- **Directions for this task**
Within the data below, tally the lines that contain "Liberation" and state only the total.

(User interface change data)
--------------------

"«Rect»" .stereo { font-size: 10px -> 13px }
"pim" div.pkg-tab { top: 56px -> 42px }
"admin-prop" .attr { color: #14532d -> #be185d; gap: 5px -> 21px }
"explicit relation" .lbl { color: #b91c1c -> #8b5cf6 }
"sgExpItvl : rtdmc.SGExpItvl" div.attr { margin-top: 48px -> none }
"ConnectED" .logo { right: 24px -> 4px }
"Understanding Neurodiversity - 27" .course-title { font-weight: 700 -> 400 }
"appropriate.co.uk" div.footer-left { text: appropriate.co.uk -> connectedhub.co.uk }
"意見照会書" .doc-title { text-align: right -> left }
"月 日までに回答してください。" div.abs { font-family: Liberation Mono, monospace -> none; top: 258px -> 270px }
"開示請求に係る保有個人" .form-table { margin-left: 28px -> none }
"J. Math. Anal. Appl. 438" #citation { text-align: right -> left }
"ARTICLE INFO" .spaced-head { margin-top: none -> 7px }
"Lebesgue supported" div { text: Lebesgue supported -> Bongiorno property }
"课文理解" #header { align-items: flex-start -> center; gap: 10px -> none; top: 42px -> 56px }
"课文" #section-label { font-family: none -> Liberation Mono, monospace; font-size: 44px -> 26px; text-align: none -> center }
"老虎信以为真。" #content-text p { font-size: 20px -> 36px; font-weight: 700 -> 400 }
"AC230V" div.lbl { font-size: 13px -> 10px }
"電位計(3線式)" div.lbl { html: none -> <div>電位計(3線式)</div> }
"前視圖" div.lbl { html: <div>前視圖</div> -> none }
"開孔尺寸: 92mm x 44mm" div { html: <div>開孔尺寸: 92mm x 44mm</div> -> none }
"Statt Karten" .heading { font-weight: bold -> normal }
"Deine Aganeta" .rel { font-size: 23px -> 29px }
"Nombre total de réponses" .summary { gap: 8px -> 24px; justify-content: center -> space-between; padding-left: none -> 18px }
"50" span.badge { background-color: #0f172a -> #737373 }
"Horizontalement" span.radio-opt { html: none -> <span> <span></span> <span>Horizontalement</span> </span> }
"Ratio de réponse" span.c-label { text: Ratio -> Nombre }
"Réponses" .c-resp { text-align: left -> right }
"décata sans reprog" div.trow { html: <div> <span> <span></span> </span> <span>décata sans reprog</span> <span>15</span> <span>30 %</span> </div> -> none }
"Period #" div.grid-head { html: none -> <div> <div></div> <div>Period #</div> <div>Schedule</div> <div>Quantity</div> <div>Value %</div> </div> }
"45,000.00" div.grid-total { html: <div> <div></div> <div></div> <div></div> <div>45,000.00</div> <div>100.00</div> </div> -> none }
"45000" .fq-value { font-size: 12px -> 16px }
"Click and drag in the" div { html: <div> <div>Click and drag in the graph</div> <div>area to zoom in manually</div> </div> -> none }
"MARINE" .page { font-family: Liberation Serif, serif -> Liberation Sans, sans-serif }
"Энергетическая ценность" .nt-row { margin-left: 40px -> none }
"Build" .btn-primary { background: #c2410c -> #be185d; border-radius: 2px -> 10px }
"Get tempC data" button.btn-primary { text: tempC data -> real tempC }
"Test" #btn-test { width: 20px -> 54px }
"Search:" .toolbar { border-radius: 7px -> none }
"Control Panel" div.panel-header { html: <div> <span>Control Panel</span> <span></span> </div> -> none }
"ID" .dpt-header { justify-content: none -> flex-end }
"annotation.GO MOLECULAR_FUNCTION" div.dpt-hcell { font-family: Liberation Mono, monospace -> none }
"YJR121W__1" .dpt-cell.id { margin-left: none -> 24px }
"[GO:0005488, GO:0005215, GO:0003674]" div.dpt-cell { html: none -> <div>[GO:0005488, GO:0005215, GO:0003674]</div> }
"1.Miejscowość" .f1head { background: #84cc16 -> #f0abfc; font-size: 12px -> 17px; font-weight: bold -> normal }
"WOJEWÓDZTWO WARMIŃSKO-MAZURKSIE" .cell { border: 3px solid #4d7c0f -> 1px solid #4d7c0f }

--------------------

- **Result**
4